One of the biggest factors, apart from the 2022 Electoral Act, that will determine free and fair election in 2023 is security. Here, the behemoth that needs to be engaged are our armed forces. Still, it is not as if all our men in uniform are evil or fundamentally different from us. Policemen and soldiers are also humans, and many of them, with their families, also pass through the same sufferings which common people experience.

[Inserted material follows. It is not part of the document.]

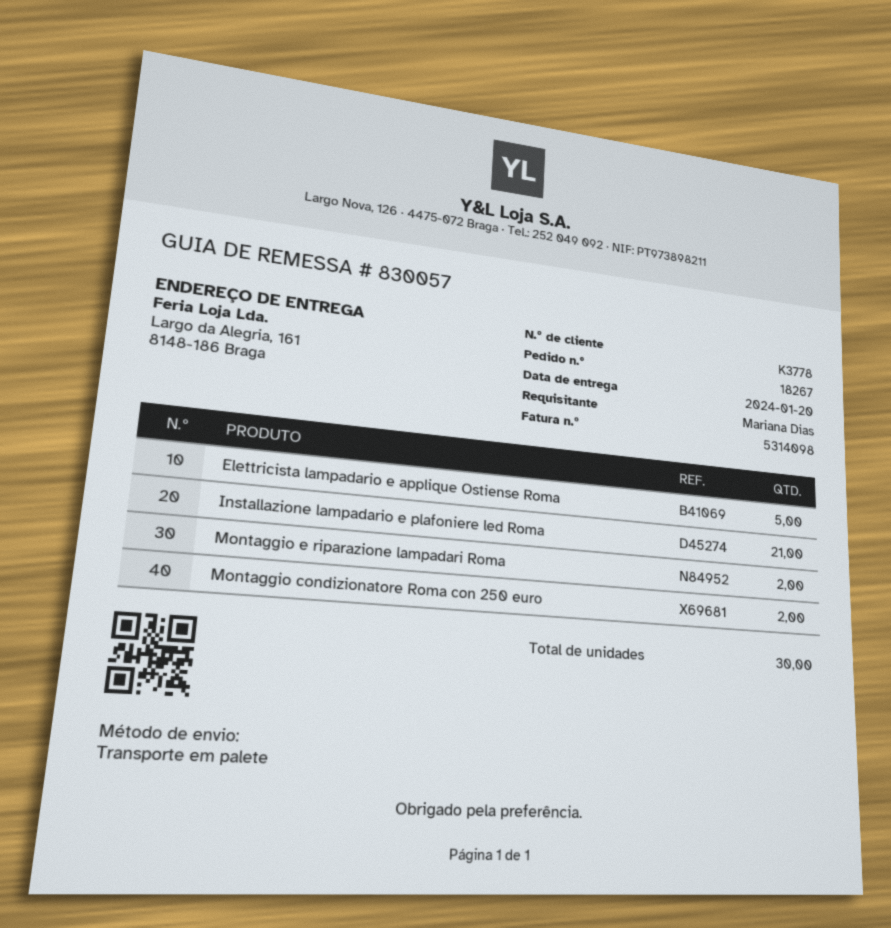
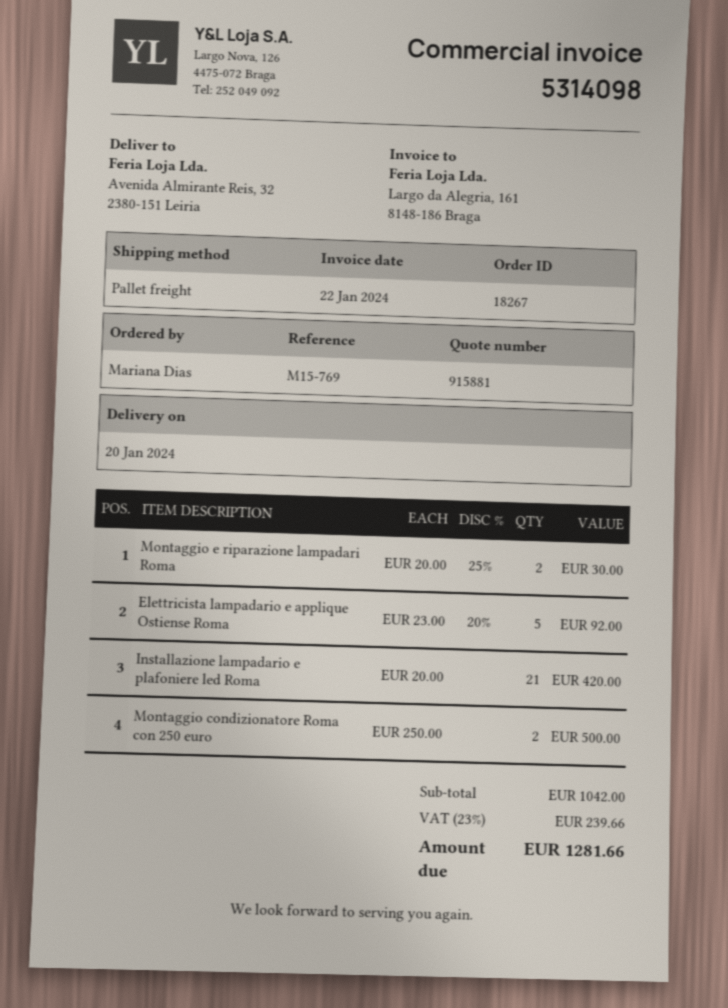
ship to: Largo da Alegria, 161, 8148-186 Braga -> Avenida Almirante Reis, 32, 2380-151 Leiria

The nature of the armed forces, in terms of its command structure, places its control in the hands of the Commander-in-Chief. But it is also the people that elect the Commander-in-Chief. So, even if the election is rigged, once the people are determined to reject it, the fraud will never stand. We were all witnesses to the mass protests of March 15- November 14, 2022 in Sri Lanka where the people trooped out in their numbers, poured into the Presidential Palace, defying bullets and armoured tanks, and sacked the President, Prime Minister, the cabinet and other key officials of the government.

Similarly, we also saw the power of the people when in 2020 an estimated 15 to 26 million citizens of the United States of America poured into the streets, protesting racial discrimination against Black people and other minorities, sparked off by the strangling of George Floyd by some White policemen. The Black Lives Matter protest was one of the reasons Donald Trump and his Republican Party lost the 2020 presidential election. 

President Muhammadu Buhari, who incidentally is not seeking re-election, stands in a good stead to use the power, given to him by the people, as Commander-in-Chief of the Armed Forces, to provide security to Nigerians as they troop out en masse to cast their votes in the forthcoming general elections. This is his last duty to Nigerians, and one upon which he will be judged by history and posterity. 

He must seize the moment without fear or favour.